> **Description of the task**
Filter the records below for the word "facebook". Copy each line that holds it.

> **Exercise input**
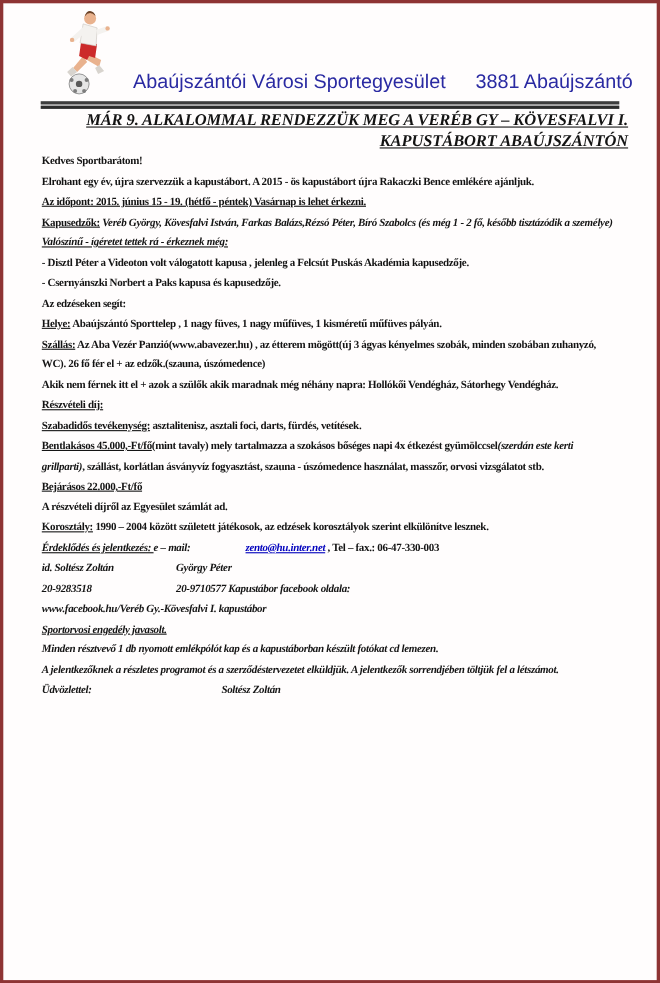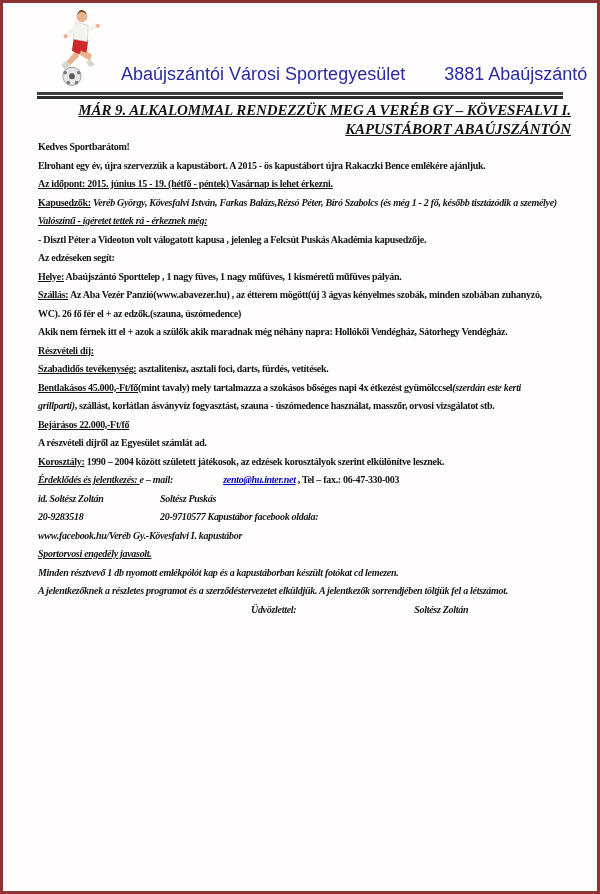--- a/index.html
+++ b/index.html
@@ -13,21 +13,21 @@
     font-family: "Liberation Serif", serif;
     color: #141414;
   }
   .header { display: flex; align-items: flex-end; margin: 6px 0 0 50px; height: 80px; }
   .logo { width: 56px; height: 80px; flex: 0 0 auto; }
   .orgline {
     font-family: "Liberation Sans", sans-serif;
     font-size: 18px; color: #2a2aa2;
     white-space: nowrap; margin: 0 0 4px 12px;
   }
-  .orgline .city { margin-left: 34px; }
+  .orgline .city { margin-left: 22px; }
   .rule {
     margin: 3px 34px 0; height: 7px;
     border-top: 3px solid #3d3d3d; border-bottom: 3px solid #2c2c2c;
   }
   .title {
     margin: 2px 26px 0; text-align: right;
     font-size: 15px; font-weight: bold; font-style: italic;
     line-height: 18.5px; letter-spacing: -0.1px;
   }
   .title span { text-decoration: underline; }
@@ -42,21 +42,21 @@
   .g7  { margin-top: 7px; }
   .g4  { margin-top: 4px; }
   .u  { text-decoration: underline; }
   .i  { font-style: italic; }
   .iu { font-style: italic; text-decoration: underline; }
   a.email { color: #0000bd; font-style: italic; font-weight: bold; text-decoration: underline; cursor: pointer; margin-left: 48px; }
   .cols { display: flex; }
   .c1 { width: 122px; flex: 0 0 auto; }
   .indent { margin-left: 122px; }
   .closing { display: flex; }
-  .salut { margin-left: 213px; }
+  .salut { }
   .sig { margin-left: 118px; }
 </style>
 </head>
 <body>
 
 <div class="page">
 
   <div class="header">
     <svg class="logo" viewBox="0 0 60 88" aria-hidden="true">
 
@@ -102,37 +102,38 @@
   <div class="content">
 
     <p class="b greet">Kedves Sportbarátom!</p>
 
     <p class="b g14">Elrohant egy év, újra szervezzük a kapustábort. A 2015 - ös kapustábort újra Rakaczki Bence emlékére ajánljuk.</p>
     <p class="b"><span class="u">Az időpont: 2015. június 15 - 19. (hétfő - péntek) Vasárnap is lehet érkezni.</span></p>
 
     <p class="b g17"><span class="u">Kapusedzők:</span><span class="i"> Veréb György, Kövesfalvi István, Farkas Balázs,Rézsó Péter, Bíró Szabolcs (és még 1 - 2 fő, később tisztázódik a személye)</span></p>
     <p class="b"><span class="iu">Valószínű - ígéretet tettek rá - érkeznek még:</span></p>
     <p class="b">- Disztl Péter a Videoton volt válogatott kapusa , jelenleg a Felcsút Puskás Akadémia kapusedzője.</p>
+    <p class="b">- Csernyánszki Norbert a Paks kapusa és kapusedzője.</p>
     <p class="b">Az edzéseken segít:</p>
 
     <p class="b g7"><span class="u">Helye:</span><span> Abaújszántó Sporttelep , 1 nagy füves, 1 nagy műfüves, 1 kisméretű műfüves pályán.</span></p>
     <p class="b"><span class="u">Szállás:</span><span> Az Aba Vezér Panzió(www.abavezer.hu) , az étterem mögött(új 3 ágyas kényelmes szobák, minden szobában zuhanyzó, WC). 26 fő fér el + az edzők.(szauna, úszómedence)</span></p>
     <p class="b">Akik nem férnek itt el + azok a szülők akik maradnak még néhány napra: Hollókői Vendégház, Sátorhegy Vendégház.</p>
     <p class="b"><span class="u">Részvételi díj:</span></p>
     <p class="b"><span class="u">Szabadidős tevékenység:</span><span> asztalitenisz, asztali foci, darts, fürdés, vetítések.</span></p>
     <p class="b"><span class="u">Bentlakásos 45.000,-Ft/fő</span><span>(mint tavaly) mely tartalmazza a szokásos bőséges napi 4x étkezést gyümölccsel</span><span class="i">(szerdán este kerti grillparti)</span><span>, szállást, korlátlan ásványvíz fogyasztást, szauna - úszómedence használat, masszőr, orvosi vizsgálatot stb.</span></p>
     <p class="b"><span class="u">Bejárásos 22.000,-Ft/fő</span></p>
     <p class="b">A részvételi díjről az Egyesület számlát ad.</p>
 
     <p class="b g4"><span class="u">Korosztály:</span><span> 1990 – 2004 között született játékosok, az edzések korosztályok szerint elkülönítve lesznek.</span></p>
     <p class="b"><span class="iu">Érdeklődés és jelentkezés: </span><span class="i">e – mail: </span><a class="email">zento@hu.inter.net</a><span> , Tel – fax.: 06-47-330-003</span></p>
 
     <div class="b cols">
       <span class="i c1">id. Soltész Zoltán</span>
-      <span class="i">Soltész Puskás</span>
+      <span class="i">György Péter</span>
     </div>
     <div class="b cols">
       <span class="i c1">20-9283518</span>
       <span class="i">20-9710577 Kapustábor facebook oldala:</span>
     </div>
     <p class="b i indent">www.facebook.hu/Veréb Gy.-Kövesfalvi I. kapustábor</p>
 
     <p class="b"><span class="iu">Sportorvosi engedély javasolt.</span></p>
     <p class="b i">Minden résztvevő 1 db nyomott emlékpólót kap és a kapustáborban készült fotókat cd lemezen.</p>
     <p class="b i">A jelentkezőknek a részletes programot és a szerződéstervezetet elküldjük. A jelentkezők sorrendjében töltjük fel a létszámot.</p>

> **Exercise response**
       <span class="i">20-9710577 Kapustábor facebook oldala:</span>
     <p class="b i indent">www.facebook.hu/Veréb Gy.-Kövesfalvi I. kapustábor</p>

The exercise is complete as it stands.